Along with the flight prototypes, the DARPA effort considered subsystems design. A useful operational MAV would need a lightweight, highly efficient engine with a power source with high energy density. Electric motors were becoming available that met the requirement, but power sources were more troublesome. Lithium batteries were marginal. New compact fuel cells were in development but weren't expected to be available for several years.

One particularly intriguing option for both propulsion and power was a button-sized silicon microturbine ("jet") engine developed by Dr. Al Epstein at MIT during the 1990s. Silicon was actually a good structural material at such scales, though increasing operating temperature would have dictated use of silicon carbide.

A production device was envisioned as a centrifugal-flow engine about two centimeters across burning natural gas, with a single turbine disk for compression and a single disk for exhaust rotation. The design didn't look much like a conventional turbojet, resembling more a tiny flat cylindrical box with an inlet hole on one side and an exhaust hole on the other. It was expected to have a thrust-to-weight ratio of about 100 -- incredible compared to any "macroscale" engine but a logical consequence of scaling the technology down in size -- and run at about 1.2 million RPM, making bearings a tricky issue. Since it could "spool up" in about a millisecond, it was envisioned as operating in a pulsed mode to conserve fuel and also provide a throttling scheme. A functioning gas turbine was never successfully implemented at this scale after years of development.

Other tricky issues were control systems, since an MAV couldn't be flown like a model airplane and would have to be able to tolerate turbulence and wind gusts, and miniaturizing navigation, communications, and sensor systems, as well as ensuring that they didn't interfere with each other. DARPA specified that the payload would be no more than 15 grams.

tanford "Mesicopter"

As extreme as MAV specifications were, a team under Ilan Kroo at Stanford University worked on an even more extreme design in the form of a centimeter-wide four-rotor mesicopter using microcircuit fabrication techniques. The work was funded by NASA. Design of such a small aircraft was constrained by the fact that at it such scales, the air becomes a highly viscous medium, or in aerodynamic terms a mesicopter had a low Reynolds number. Basic aerodynamics of the mesicopter were defined by a cycle of computer simulation, followed by tests of model components. The research led to mesicopter rotor designs where the rotor looked much more like the blades of an ordinary room fan than the rotor of a conventional helicopter. Propeller designs did not achieve desired efficiency and the Mesicopter was never able to lift the weight of its own energy source.

MAVs rethought

The DARPA MAV effort ended in 2000 and the results of the effort were somewhat negative, demonstrating that a 15 centimeter UAV was simply too small to be useful or even workable, at least over the short run. However, though the size was unrealistic, the basic concept seemed valid even if a larger machine were needed.
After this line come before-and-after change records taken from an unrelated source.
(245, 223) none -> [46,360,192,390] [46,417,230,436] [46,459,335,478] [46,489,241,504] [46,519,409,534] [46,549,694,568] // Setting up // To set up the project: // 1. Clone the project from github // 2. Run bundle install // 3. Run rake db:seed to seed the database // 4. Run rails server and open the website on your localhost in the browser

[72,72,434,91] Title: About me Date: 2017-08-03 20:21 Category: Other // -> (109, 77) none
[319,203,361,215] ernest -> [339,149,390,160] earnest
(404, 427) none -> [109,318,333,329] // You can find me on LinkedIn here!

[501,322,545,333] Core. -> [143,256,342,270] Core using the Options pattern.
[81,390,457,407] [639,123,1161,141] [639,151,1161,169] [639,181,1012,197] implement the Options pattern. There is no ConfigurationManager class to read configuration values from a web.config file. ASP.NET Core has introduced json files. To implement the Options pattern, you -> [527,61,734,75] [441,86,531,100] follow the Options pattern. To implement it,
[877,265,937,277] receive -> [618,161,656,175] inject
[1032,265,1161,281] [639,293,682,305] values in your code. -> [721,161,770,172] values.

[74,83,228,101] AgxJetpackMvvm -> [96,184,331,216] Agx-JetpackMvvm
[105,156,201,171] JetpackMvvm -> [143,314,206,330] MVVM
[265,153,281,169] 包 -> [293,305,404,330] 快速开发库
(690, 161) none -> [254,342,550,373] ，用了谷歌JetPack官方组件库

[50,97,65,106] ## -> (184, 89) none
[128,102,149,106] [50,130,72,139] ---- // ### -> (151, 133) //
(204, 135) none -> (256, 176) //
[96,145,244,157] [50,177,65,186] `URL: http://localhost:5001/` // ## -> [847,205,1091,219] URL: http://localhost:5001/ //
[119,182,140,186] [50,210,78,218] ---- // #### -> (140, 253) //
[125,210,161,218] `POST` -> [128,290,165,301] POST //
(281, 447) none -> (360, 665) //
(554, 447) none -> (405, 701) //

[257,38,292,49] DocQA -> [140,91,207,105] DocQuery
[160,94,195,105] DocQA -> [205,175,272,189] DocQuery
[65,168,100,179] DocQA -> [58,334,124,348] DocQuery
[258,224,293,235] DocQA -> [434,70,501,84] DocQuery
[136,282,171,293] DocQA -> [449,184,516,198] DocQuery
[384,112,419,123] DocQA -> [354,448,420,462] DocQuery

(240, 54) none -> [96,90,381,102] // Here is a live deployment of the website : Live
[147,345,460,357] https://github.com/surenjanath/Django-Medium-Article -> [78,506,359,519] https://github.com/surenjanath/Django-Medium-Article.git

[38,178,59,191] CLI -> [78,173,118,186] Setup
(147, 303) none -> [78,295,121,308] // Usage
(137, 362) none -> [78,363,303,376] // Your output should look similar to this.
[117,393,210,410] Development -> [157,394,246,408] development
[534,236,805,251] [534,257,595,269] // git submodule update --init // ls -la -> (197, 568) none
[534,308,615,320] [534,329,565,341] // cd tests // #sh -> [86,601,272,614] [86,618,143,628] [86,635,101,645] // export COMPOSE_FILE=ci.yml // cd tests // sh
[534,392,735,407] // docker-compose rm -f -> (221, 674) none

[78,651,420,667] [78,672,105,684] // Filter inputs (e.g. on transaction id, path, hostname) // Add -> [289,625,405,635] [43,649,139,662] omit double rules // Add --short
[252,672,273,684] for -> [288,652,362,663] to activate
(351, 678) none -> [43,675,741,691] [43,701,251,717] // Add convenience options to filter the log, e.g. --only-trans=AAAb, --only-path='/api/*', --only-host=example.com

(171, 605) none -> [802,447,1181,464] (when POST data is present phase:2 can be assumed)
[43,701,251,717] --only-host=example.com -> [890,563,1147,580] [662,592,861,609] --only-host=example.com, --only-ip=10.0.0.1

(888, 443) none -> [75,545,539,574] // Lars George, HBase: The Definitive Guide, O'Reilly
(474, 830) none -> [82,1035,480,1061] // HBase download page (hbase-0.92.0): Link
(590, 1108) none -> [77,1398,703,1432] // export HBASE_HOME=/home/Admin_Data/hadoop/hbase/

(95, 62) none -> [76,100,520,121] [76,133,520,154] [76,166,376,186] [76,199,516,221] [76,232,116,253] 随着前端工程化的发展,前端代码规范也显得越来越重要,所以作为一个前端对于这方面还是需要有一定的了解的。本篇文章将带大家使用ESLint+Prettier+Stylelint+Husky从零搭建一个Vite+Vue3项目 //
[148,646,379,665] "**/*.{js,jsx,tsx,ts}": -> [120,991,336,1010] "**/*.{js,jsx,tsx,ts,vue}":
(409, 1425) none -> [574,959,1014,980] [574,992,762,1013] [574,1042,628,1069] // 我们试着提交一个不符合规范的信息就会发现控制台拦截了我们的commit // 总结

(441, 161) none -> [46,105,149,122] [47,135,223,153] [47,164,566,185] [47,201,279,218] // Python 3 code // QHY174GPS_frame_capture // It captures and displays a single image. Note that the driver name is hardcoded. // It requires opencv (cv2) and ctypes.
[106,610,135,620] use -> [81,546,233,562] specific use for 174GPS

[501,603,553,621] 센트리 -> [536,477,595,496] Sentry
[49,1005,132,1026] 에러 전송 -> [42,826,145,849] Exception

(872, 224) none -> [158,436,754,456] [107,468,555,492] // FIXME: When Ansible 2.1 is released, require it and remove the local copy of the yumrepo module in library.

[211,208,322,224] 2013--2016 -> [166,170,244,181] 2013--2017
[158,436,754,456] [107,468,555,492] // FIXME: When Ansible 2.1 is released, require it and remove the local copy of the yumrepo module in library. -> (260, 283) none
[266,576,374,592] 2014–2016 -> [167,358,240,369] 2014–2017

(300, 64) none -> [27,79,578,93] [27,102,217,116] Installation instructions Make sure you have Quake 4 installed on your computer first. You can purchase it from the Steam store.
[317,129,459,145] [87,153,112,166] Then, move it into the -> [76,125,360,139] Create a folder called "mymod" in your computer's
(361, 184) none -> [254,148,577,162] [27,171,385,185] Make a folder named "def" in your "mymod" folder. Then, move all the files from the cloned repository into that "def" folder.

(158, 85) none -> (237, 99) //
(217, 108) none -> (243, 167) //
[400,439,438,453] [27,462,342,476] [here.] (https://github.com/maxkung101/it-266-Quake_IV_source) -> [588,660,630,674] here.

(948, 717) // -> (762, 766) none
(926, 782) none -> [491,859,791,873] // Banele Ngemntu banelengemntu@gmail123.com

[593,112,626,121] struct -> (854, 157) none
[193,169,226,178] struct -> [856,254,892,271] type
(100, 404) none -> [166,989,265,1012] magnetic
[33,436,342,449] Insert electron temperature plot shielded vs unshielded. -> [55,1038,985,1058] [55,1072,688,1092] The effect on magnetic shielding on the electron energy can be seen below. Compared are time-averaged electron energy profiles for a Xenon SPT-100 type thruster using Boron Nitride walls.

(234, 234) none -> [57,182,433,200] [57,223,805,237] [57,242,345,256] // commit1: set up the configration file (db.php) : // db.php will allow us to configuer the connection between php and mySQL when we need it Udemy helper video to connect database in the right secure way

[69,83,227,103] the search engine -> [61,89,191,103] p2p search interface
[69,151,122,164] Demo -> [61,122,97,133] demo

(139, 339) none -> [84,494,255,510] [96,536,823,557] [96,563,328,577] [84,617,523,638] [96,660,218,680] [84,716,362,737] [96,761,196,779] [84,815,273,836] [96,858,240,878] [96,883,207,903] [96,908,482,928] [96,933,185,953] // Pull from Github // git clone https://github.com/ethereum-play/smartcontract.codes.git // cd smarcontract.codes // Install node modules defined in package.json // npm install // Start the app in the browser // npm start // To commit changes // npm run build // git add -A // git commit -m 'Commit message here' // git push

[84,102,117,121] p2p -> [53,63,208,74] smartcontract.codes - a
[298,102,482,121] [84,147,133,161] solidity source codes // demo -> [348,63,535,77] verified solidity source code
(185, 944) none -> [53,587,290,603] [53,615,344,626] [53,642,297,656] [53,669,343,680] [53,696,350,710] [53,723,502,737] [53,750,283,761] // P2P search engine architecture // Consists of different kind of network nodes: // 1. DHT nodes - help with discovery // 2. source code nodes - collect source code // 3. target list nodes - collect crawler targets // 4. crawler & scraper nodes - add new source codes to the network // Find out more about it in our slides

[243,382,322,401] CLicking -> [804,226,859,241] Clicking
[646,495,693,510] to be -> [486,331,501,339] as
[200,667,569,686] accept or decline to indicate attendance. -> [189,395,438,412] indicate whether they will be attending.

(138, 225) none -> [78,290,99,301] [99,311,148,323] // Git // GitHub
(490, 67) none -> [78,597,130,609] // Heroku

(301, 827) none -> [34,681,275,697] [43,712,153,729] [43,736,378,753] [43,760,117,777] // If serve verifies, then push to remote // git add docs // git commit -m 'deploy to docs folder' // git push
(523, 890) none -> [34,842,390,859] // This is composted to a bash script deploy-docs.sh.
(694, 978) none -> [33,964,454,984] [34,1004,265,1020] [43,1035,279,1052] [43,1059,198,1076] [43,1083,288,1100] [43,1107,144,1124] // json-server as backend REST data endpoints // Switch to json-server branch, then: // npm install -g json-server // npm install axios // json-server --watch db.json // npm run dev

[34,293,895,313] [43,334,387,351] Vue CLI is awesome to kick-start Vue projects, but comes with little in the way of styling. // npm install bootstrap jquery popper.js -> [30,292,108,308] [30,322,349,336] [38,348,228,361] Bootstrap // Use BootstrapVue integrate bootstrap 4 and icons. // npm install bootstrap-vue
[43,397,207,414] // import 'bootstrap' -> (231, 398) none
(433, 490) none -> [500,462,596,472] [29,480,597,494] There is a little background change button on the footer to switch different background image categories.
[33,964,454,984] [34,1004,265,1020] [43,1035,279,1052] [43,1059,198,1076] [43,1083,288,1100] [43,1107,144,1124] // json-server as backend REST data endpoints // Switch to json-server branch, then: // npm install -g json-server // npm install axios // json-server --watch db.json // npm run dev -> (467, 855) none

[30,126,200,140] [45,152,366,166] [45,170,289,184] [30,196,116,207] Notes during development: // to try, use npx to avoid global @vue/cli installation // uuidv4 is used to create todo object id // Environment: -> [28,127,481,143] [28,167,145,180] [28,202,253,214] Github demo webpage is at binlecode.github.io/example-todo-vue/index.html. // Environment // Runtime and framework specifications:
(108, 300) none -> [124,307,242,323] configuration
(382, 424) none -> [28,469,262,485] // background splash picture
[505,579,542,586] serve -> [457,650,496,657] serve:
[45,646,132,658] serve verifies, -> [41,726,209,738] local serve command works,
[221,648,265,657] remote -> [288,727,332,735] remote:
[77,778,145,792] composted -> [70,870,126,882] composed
DARPA did begin a follow-on effort in the spring of 2002, working with the US Army on a larger ducted fan vehicle as a follow-on to SLADF under the "Organic Air Vehicle (OAV)" program. Allied Aerospace, which had bought out Micro Craft, demonstrated a scaled-up SLADF, while Honeywell performed tests with their own ducted-fan vehicle, named iSTAR. However, neither vehicle seemed particularly promising and the program was cut short.

As an example of how defense research programs tend to disappear and reappear, it was revived as OAV-2 in 2004, with DARPA specifying a diesel-powered ducted-fan vertical-takeoff UAV with a weight of 51 kilograms (112 pounds), including a payload of 10 kilograms; a range of 10 kilometers (6.2 miles); a top speed of 92 km/h (50 knots); the ability to hover in a 37 km/h (20 knots) wind; an endurance of two hours; and a ceiling of 3,350 meters (11,000 ft).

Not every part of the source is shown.